Şiir, Edebiyat, Kültür, Sanat

15 Temmuz 2014 Salı

Güznisan


Geçen hafta sevinci ve hüznü kısa fasılarla birlikte yaşadık. Güznisan iklimi diyorum böyle zamanlara. Hüzünlüyüm. Çünkü Gazze karanlığa gömüldü. Çocuklar, kadınlar ve insanlık; zulmün binbir suratlı maskesini yüzünden eksik etmeyen İsrail'in takındığı yeni maskeleri, ibretle izledi.

Peşin peşin belirtmek isterim. Gazze ve Kudüs'ün bende vücut bulduğu mânâ, Kerkük, Musul, Doğu Türkistan ve yeryüzündeki bütün müslüman kavimler için de aynıdır. Rabbime şükürler olsun ki biz hiçbir dönemde dinimizi ve inancımızı Rabia işaretiyle sınırlayan 'mankurt'lardan olmadık. Olmayacağız da.

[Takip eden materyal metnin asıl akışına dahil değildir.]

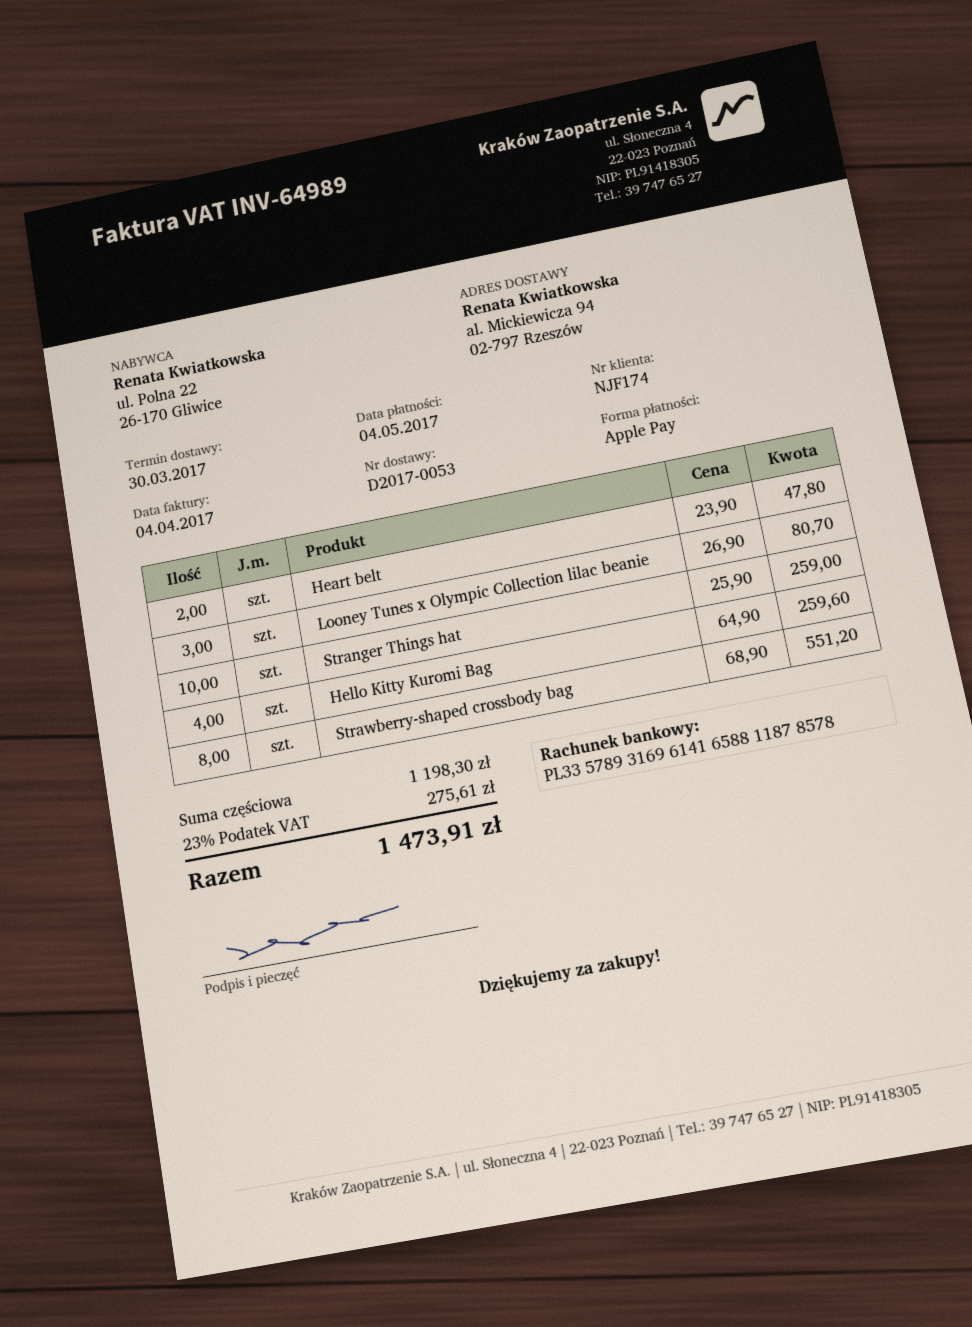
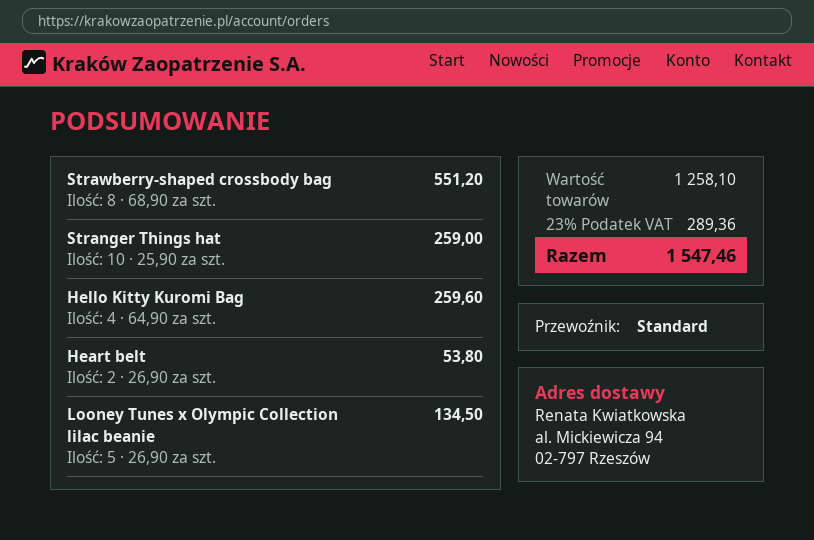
Heart belt: 2 x 23.90 = 47.80 -> 2 x 26.90 = 53.80
Looney Tunes x Olympic Collection lilac beanie: 3 x 26.90 = 80.70 -> 5 x 26.90 = 134.50
subtotal: 1198.30 -> 1258.10
tax: 23% = 275.61 -> 23% = 289.36
total: 1473.91 -> 1547.46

Tirmizi'den nakledilen bir hadiste: "Bir kötülük gördüğünüz zaman elinizle, gücünüz yetmezse dilinizle, ona da gücünüz yetmezse dilinizle buğz ediniz," buyrulduğu belirtiliyor.

Sosyal medyada başlatılan İsrail mallarına karşı boykot girişimleri belirli bir süre sonra unutuluyor. Direniş uzun sürmeden çözülüyor. Toplumun eylemsel hafızası zayıf çünkü. Ben de direniş kalıcı olsun, Filistin sorunu unutulmasın düşüncesiyle bir şiir yazdım. "Gazze Kudüs ve İnsanlığa" ithaf ettiğim şiiri blogspot sayfalarında yayımladım. Geniş kitlelere ulaşmasını, birkaç dile çevrilerek okunmasını isterdim o şiirin.  Kimbilir. Belki zamanla çevrilir, yetmişiki dilde okunur, anlaşılır.

Ve dua. Hamasetle hiçbir yaranın sarılmayacağının bilincinde olan bir kultanesi olarak elbette dua'nın gücünü unutmadım. 

Hüzünlü günlerin ortasında, geniş ailemize katılan yeğenim "Nur" bebekse bizi hayli sevindirdi. Umutlandırdı.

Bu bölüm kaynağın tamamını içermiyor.